# WORK ORDER
State how many lines of the data below hold the string "pušeris", giving nothing but the number.

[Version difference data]
BEGIN
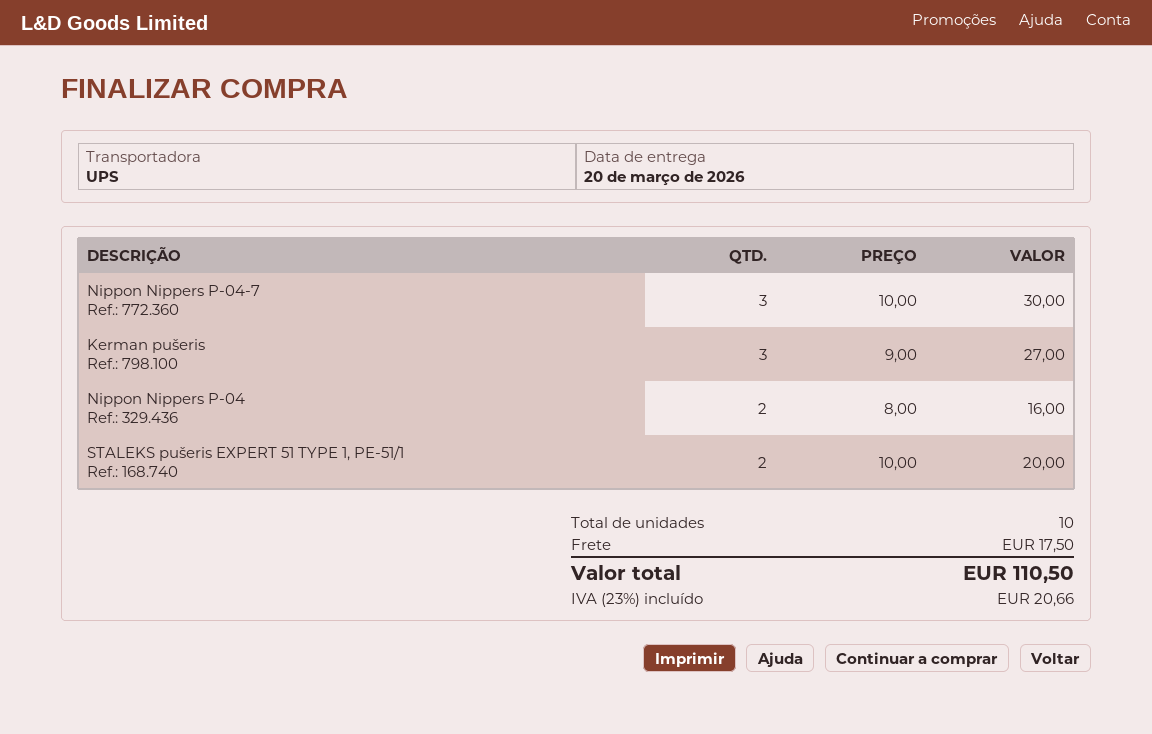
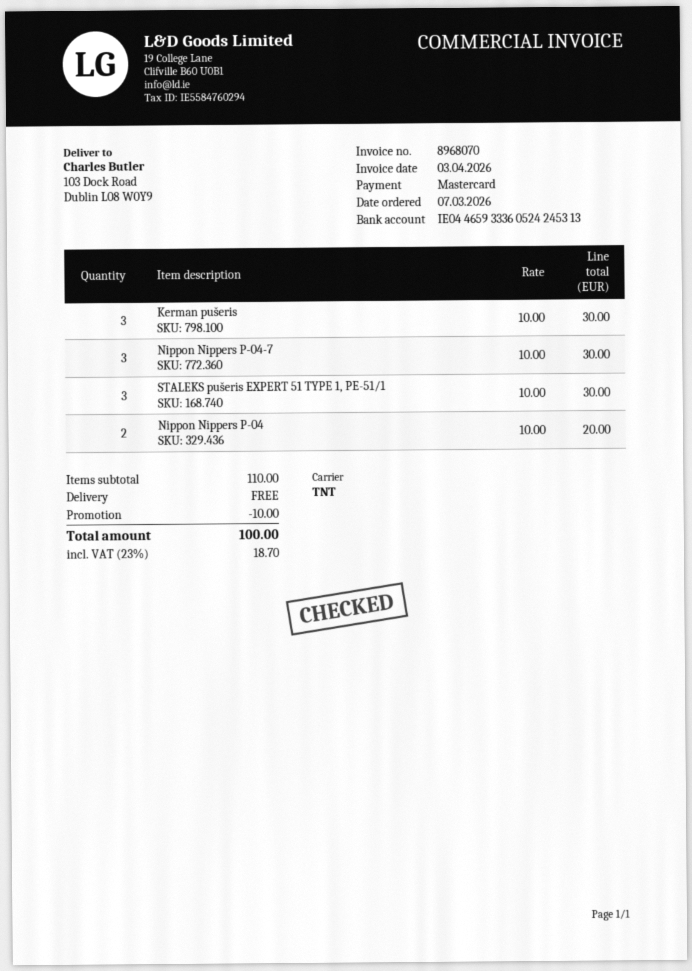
shipping method: UPS -> TNT
Kerman pušeris: 3 x 9.00 = 27.00 -> 3 x 10.00 = 30.00
Nippon Nippers P-04: 2 x 8.00 = 16.00 -> 2 x 10.00 = 20.00
STALEKS pušeris EXPERT 51 TYPE 1, PE-51/1: 2 x 10.00 = 20.00 -> 3 x 10.00 = 30.00
discount: none -> 10.00
shipping: 17.50 -> 0.00
tax: 23% = 20.66 -> 23% = 18.70
total: 110.50 -> 100.00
END
# RESPONSE TO THE TASK
2